- Sarsa nagrała nową płytę „Miało być jak w filmie”, której premiera odbyła się 16 października.
- W podcaście Studio 96.0 opowiedziała o trudnych chwilach związanych z walką o zdrowie i obawami związanymi z wizją zakończenia kariery muzycznej.
- Dziś Sarsa szczerze wyznaje, że czuje się spełniona i nie musi nikomu niczego udowadniać.
Co słychać u Sarsy? Artystka szczerze o nowej płycie i zdrowiu
Marta Markiewicz, znana szerzej jako Sarsa, pojawiła się w Studio 96.0, gdzie w szczerej rozmowie z Mateuszem Opyrchałem opowiedziała m.in. o swojej nowej płycie „Miało być jak w filmie”. Wokalistka nie ukrywa, że ostatnie lata były dla niej czasem ogromnych zmian, zarówno zawodowych, jak i osobistych.
„Bałam się, że już nigdy nie zrobię kolejnej płyty” – przyznała, wspominając o poważnych problemach zdrowotnych, które postawiły pod znakiem zapytania jej dalszą karierę. Artystka choruje na otosklerozę, która nieleczona odbiera słuch.
Jeszcze te dwa, trzy lata temu wiele rzeczy stało pod znakiem zapytania ze względów zdrowotnych. Zastanawiałam się w ogóle, czy będę jeszcze miała jakąś płytę, więc bardzo dużą radość mam z powodu, że mogę nagrywać, mogę z powodzeniem dalej wykonywać swój zawód czy tę swoją pasję
– wyznała artystka.
Zmiany w życiu Sarsy. „Moi fani i odbiorcy wiedzą, że jestem bardzo różnorodna”
Sarsa podkreśla, że przez dekadę obecności na polskiej scenie muzycznej nauczyła się żyć w zgodzie ze sobą i nie musi już nikomu niczego udowadniać.

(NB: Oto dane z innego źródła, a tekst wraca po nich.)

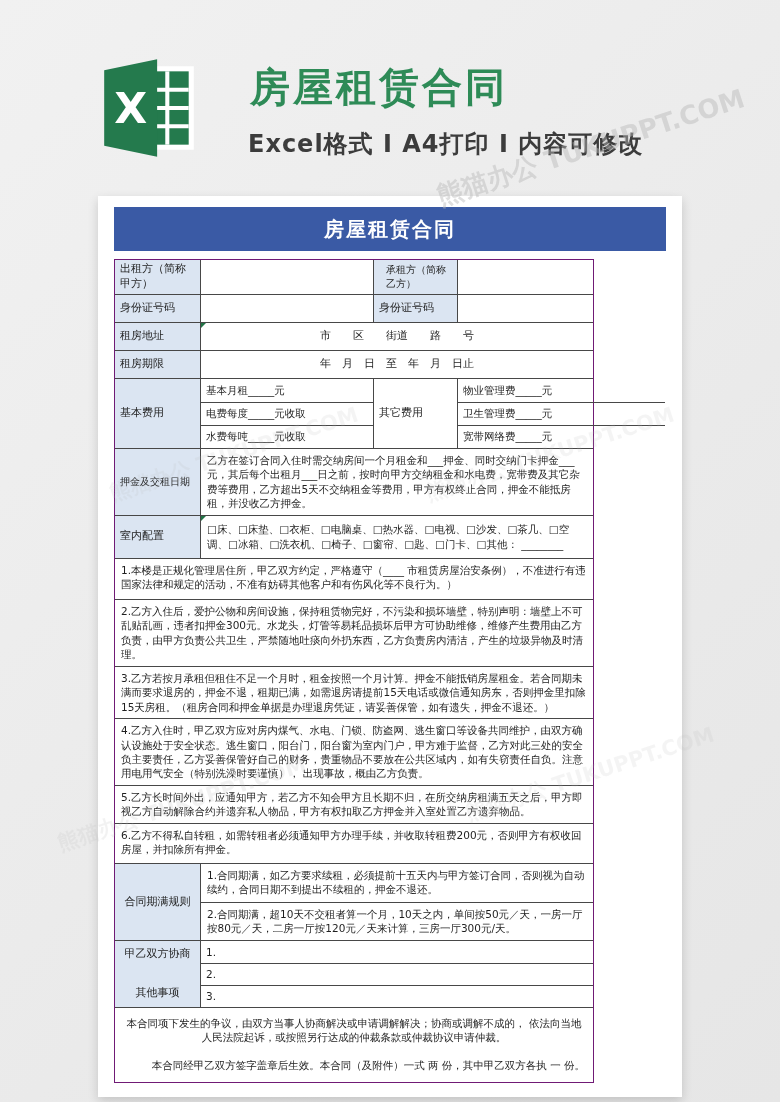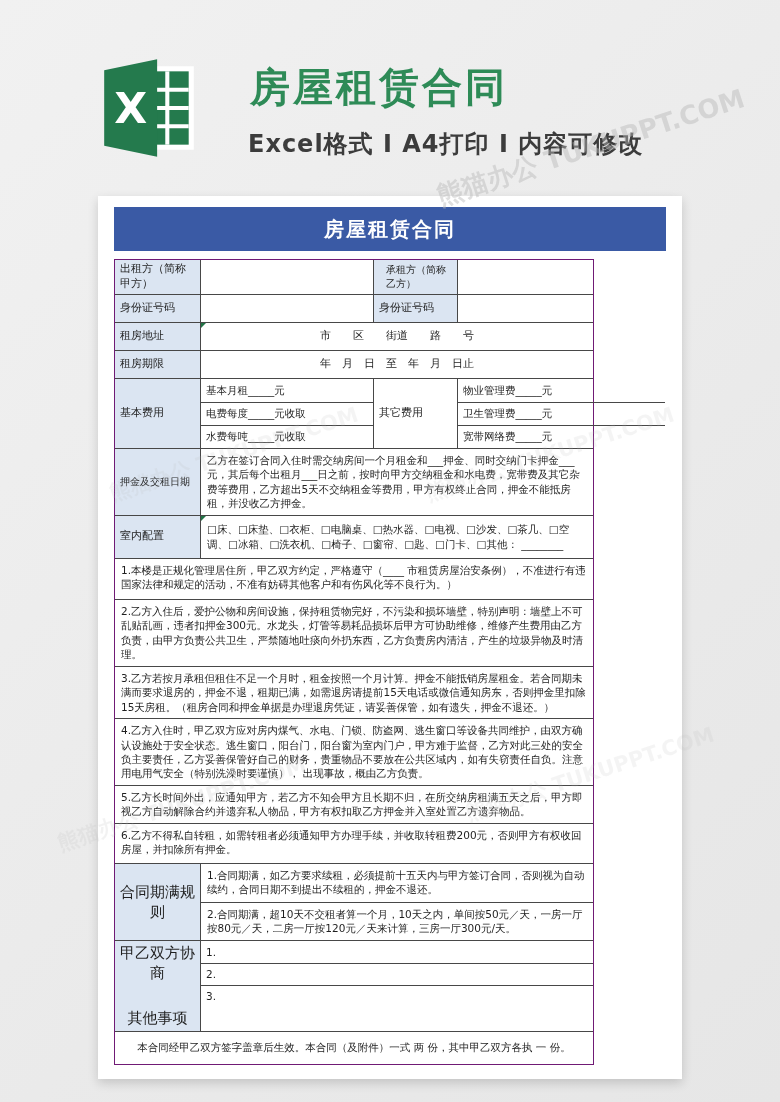--- a/index.html
+++ b/index.html
@@ -69,7 +69,7 @@
   .sub { min-height:23px; display:flex; align-items:center; padding:1px 5px; border-top:1px solid #474747; }
   .sub:first-child { border-top:none; }
   .block { display:block; padding:4px 6px; }
-  .lblcenter { justify-content:center; text-align:center; font-size:15px; }
+  .lblcenter { justify-content:center; text-align:center; font-size:11px; }
   .err-tri {
     position:absolute; left:0; top:0; width:0; height:0;
     border-top:5px solid #217346; border-right:5px solid transparent;

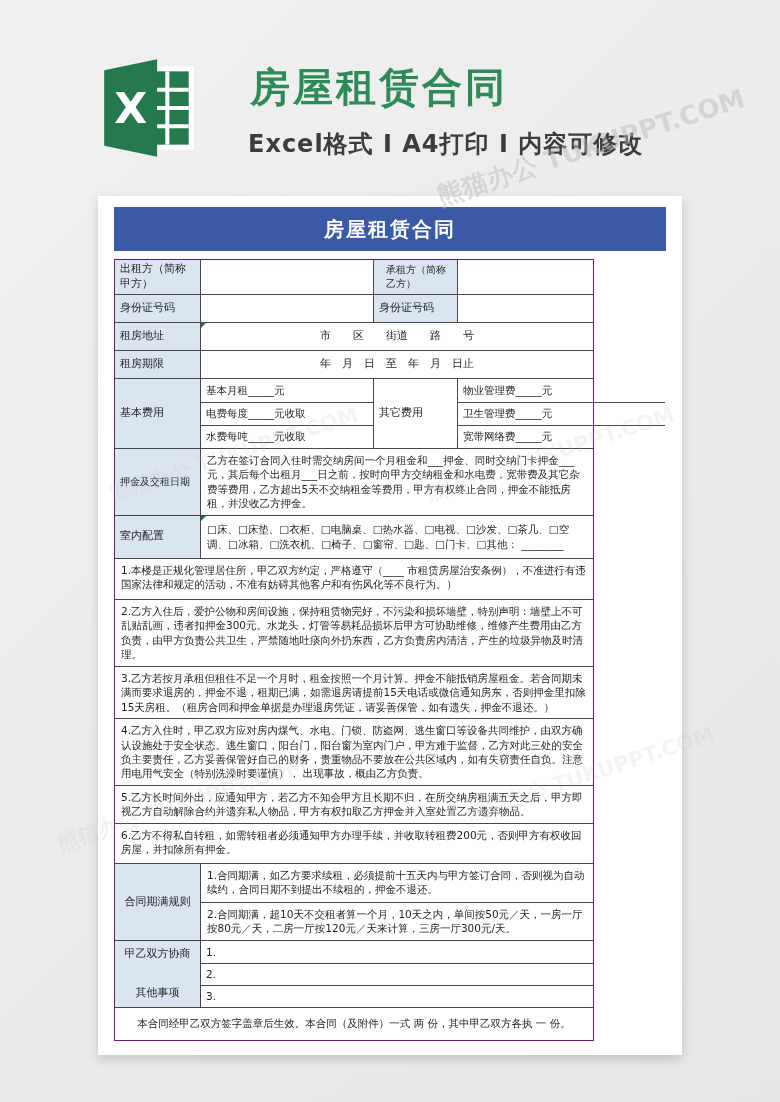--- a/index.html
+++ b/index.html
@@ -190,6 +190,7 @@
 
     <div class="row">
       <div class="cell wspan small footer-cell">
+        <p>本合同项下发生的争议，由双方当事人协商解决或申请调解解决；协商或调解不成的， 依法向当地人民法院起诉，或按照另行达成的仲裁条款或仲裁协议申请仲裁。</p>
         <p>本合同经甲乙双方签字盖章后生效。本合同（及附件）一式 两 份，其中甲乙双方各执 一 份。</p>
       </div>
     </div>

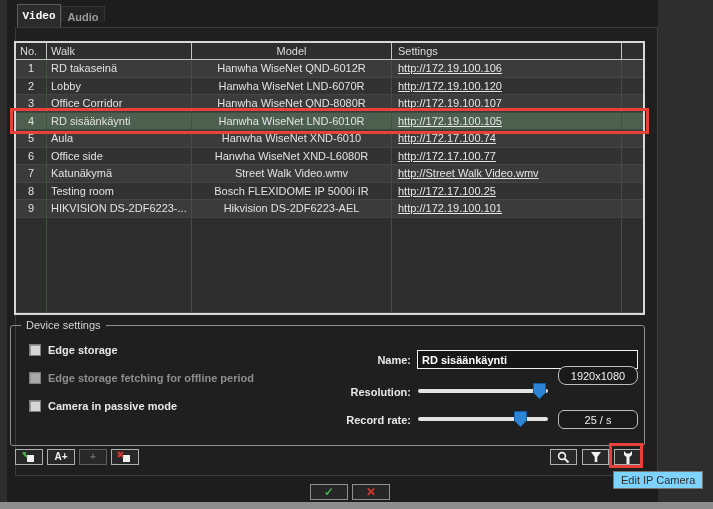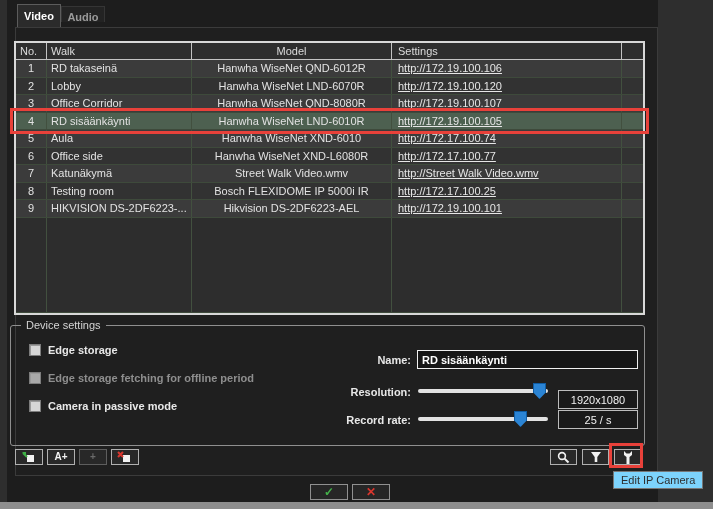--- a/index.html
+++ b/index.html
@@ -13,7 +13,7 @@
 
   
   .tab { text-align:center; font-weight:bold; cursor:default; }
-  #tab-video { left:10px; top:4px; width:44px; height:36px; line-height:22px; color:#ffffff; background:#2b2b2b; border:1px solid #5c5c5c; border-bottom:none; }
+  #tab-video { left:10px; top:4px; width:44px; height:36px; line-height:22px; color:#ffffff; background:#2b2b2b; border:1px solid #5c5c5c; border-bottom:none;font-family:Liberation Mono, monospace; }
   #tab-audio { left:54px; top:6px; width:44px; height:16px; line-height:20px; color:#9a9a9a; background:#232323; border:1px solid #353535; border-bottom:none; }
 
   

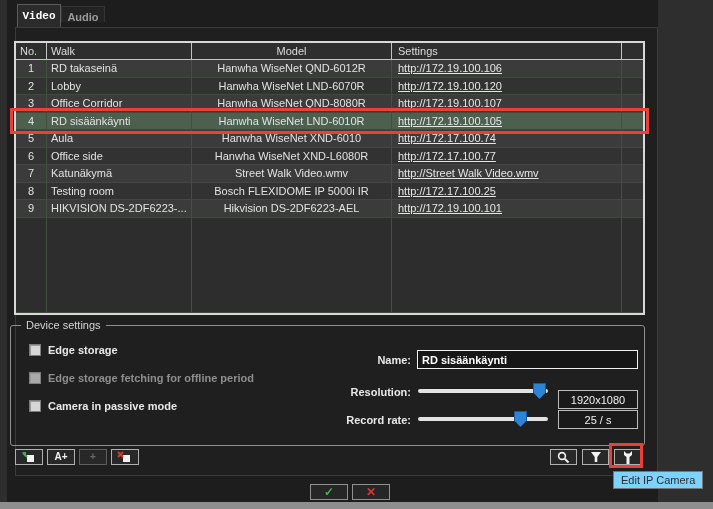--- a/index.html
+++ b/index.html
@@ -209,7 +209,7 @@
     <div class="track"></div>
     <div class="thumb" style="left:115px;"></div>
   </div>
-  <div class="valbox" style="top:64px;">1920x1080</div>
+  <div class="valbox" style="top:40px;border-radius:8px;">1920x1080</div>
 
   <div class="flabel" style="top:88px;">Record rate:</div>
   <div class="slider" style="top:85px;">

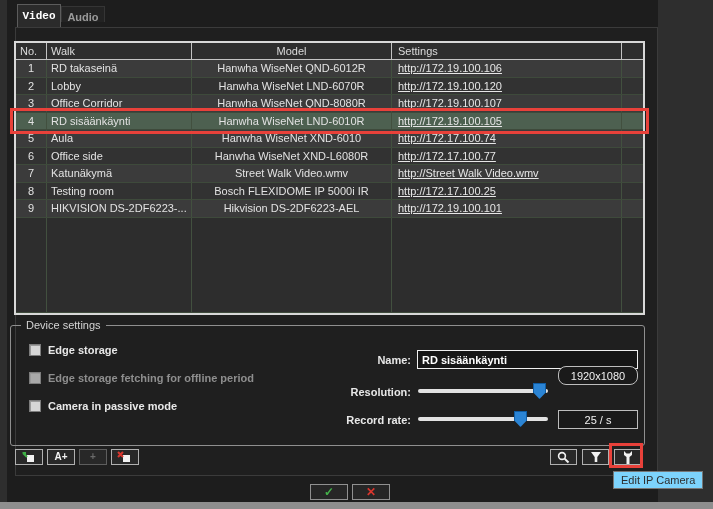--- a/index.html
+++ b/index.html
@@ -216,7 +216,7 @@
     <div class="track"></div>
     <div class="thumb" style="left:96px;"></div>
   </div>
-  <div class="valbox" style="top:84px;">25 / s</div>
+  <div class="valbox" style="top:84px;border-radius:6px;">25 / s</div>
 </div>
 
 <div class="btn" style="left:15px; top:449px;">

Mam takie poczucie, że nie muszę chyba określać, co to jest za rodzaj. Te 10 lat daje mi jakiś taki certyfikat, stempel, że ta jedyna „stała” we mnie, to jest zmiana
– mówiła w Studio 96.0.
Artystka przyznaje, że jej twórczość nie daje się łatwo zaszufladkować, a różnorodność stylistyczna jest dla niej źródłem wolności. „Moi fani i odbiorcy wiedzą, że jestem bardzo różnorodna w muzyce, że te płyty i w ogóle moja twórczość wymyka się trochę próbom zaszufladkowania mnie. I to jest wygodna pozycja” – podkreśliła.
„Teraz już czuję, że nie muszę się w końcu tłumaczyć”
W rozmowie nie zabrakło również wątków osobistych. Sarsa opowiedziała o rodzinie, przepowiedniach i o tym, z czym zmagała się przez lata. Dziś jednak podkreśla, że znalazła swoje miejsce i cieszy się z każdego dnia.
„Przez lata musiałam się – może nie musiałam, ale gdzieś tam to robiłam, z jakiejś wewnętrznej potrzeby – tłumaczyć z tego, dlaczego taki dualizm. Dlaczego z jednej strony pop, a z drugiej strony jakieś alternatywne brzmienia, a teraz już czuję, że nie muszę się w końcu tłumaczyć” – przyznała artystka.
Nowy odcinek podcastu Studio 96.0 z Sarsą jest już dostępny na rmfon.pl.
Album „Miało być jak w filmie” trafił na rynek muzyczny 16 października 2025 roku. Płyta zawiera aż 17 utworów. To muzyczna opowieść łącząca przeszłość z teraźniejszością — celebracja wszystkich estetyk, które ukształtowały artystkę od debiutu po dziś, kiedy świętuje swoje dziesięciolecie.